Question 1: Which cities and countries have the highest level of transaction revenues on the site?

SQL Queries:

/* 
Take the city, country, and create a total rev col using SUM.
Filter out the NULL transactions, total_transactions_revenue col.
Group by city, country.
*/
SELECT
    city AS City,
    country AS Country,
    SUM(total_transaction_revenue) AS "Total Revenue"
FROM 
    all_sessions_filtered
WHERE 
    transactions IS NOT NULL 
    AND total_transaction_revenue IS NOT NULL
GROUP BY 
    city, country
ORDER BY 
    "Total Revenue" DESC
LIMIT 1;

Answer: The query shows that San Francisco, United States spent $1,564,320,000.00 which is the most.

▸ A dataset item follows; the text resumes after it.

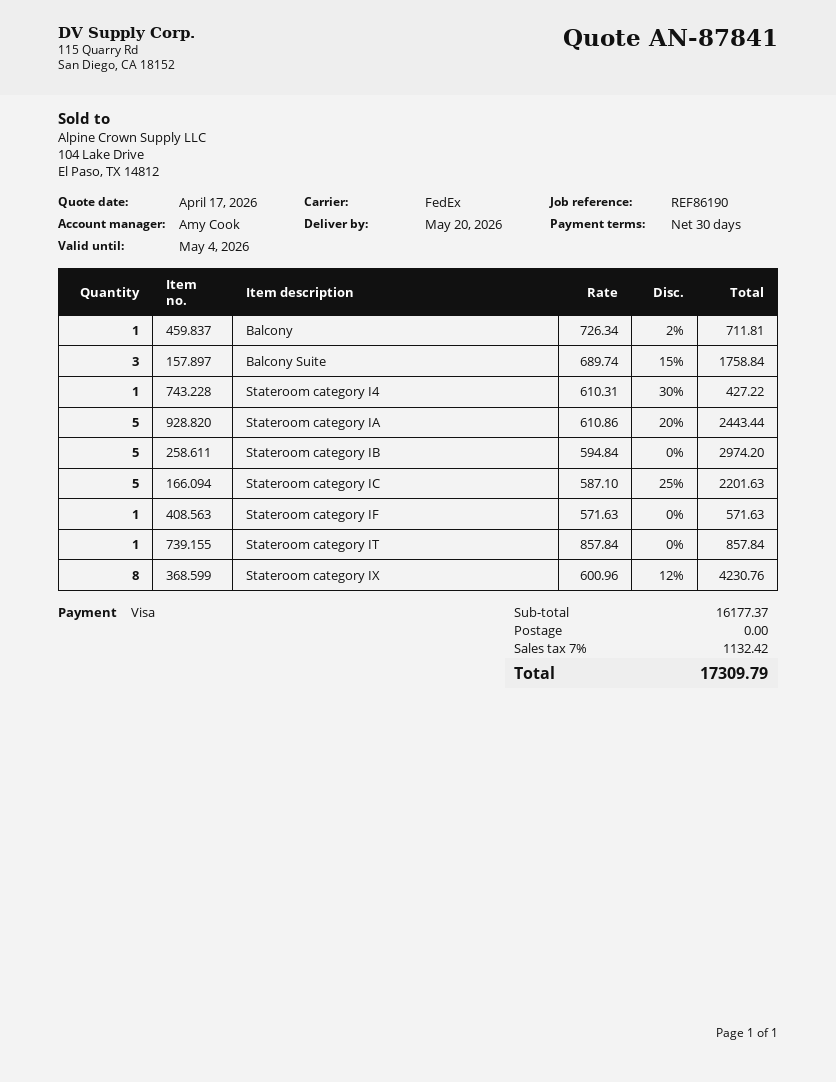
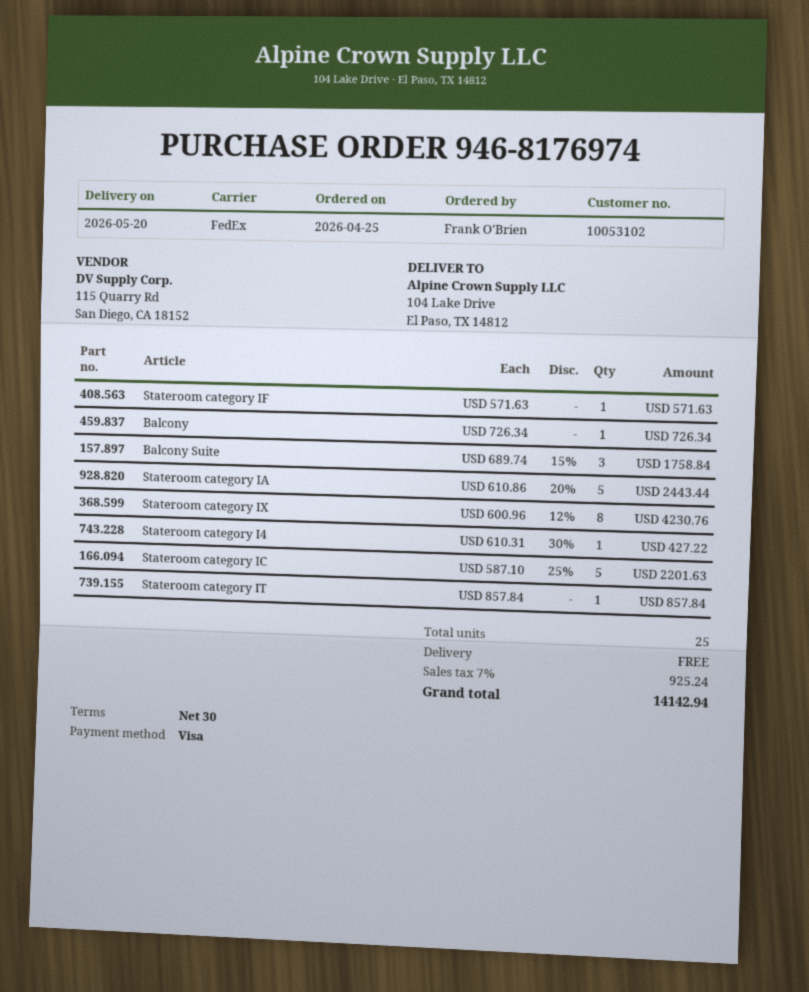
Balcony: 1 x 726.34 - 2% = 711.81 -> 1 x 726.34 = 726.34
Stateroom category IB: 5 x 594.84 = 2974.20 -> none
tax: 7% = 1132.42 -> 7% = 925.24
total: 17309.79 -> 14142.94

Country City Total Revenue
United States San Fransisco $1,564,320,000

Question 2: What is the average number of products ordered from visitors in each city and country?

SQL Queries:

/*
Grab the city, country, and make two col for each average.
Make the avg col using a subquery in the from and round.
Use a full outer join to include all rows then filter after.
Filter out Nulls & cities with 0 orders
*/
SELECT 
    city, 
    country, 
    avg_total_ordered_city, 
    avg_total_ordered_country
FROM (
    SELECT city, country, 
           AVG(round(total_ordered)) as avg_total_ordered_city,
           AVG(AVG(round(total_ordered))) OVER (PARTITION BY country) as avg_total_ordered_country
    FROM all_sessions_filtered
        FULL OUTER JOIN sales_by_sku USING (product_sku)
    GROUP BY country, city
) AS avg_subquery
WHERE 
    avg_total_ordered_city > 0 AND city IS NOT NULL 
    AND country IS NOT NULL
ORDER BY country;

Answer: The query shows the table that returns the average for both cities and countries.

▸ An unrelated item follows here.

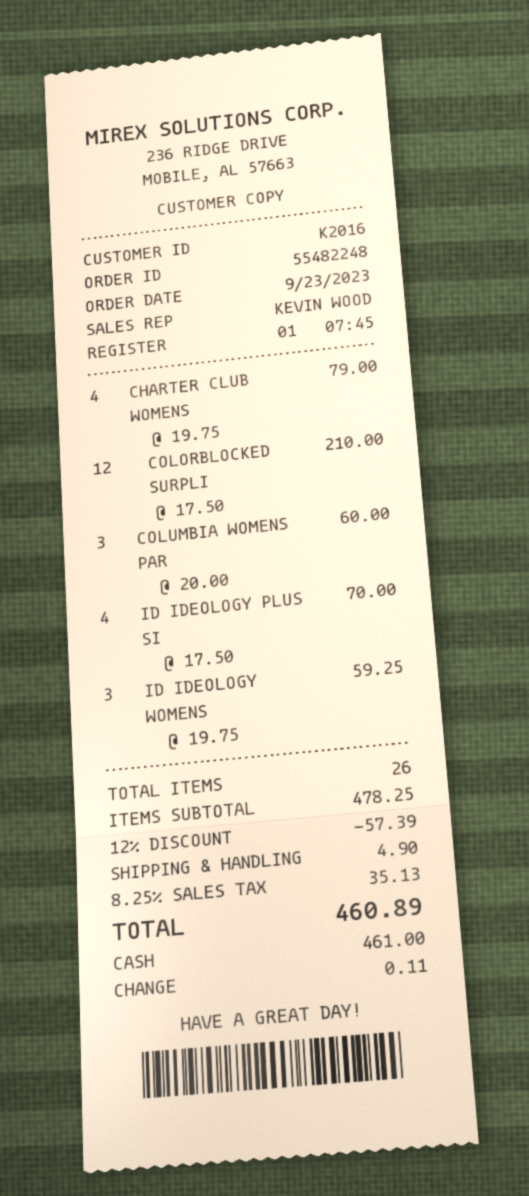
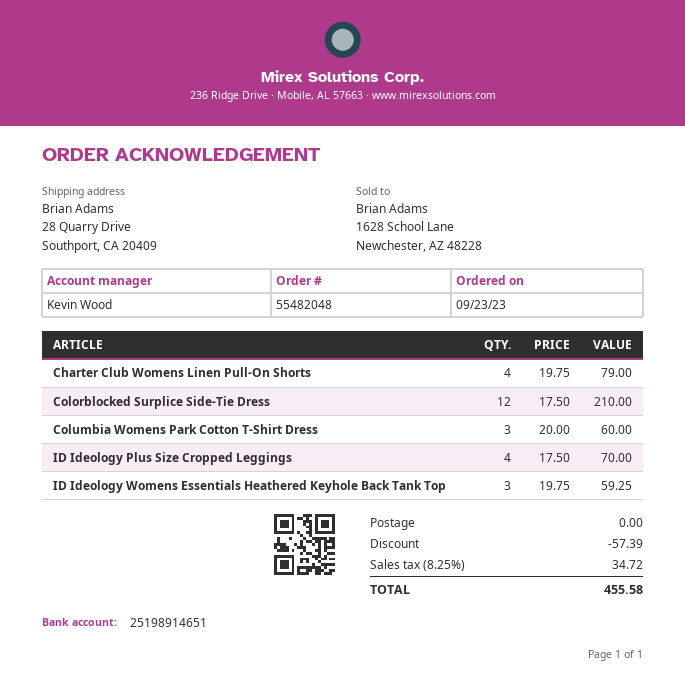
order number: 55482248 -> 55482048
shipping: 4.90 -> 0.00
tax: 8.25% = 35.13 -> 8.25% = 34.72
total: 460.89 -> 455.58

Country City avg_city avg_country
United States New York 18 19
Canada Toronto 26 19
India Mumbai 18 18

Question 3: Is there any pattern in the types (product categories) of products ordered from visitors in each city and country?

SQL Queries:

/*
Created a temp of the table to use of city, country, product_sku, name
and product name from all_sess table, add a COUNT col of the total orders
Join the sales_by_sku and products using the product_sku even though its 
not a great match


*/
CREATE TEMP TABLE products_ordered AS
SELECT distinct 
    als.product_sku, 
    als.city, 
    als.country, 
    p.name, 
    als.v2_product_category, 
    COUNT(*) as total_orders
FROM 
    all_sessions_filtered als
    JOIN sales_by_sku sbs USING (product_sku)
    JOIN products p on sbs.product_sku = p.product_sku
GROUP BY 
    als.city, 
    als.country, 
    als.product_sku, 
    p.name, 
    als.v2_product_category
ORDER BY 
    total_orders desc;
/*
Used the temp table to find the top 5 products ordered for multiple cities.
I changed the country name in the WHERE clause to filter out each country.
*/
SELECT 
    country, 
    v2_product_category, 
    COUNT(v2_product_category) AS product
FROM 
    products_ordered
WHERE 
    country = 'Japan' AND v2_product_category != '(not set)'
GROUP BY 
    country, v2_product_category
ORDER BY 
    product desc
LIMIT 5;

-- did the same for the cities

SELECT 
    city, 
    v2_product_category, 
    COUNT(v2_product_category) AS product
FROM 
    products_ordered
WHERE 
    city = 'Singapore' AND v2_product_category != '(not set)'
GROUP BY 
    city, v2_product_category
ORDER BY 
    product desc
LIMIT 100;

Answer: The query shows the following results:

  • United States: 2201 products ordered

    • Men's T-Shirt
    • Conclusion: Apparel is the most ordered types of products.
  • India: 212 products ordered

    • Apparel
    • Conclusion: Apparel is the most ordered type of product.
  • United Kingdom: 93 products ordered

    • Shop by Brand
    • Apparel
    • Conclusion: Apparel is the most ordered type of product.
  • Brazil: 30 products ordered

    • Apparel
    • Conclusion: Apparel is the most ordered type of product.
  • Australia: 82 products ordered

    • Shop by Brand
    • Conclusion: Shop by Brand is the most ordered type of product.
  • Japan: 43 products ordered

    • Office
    • Conclusion: Office is the most ordered type of product.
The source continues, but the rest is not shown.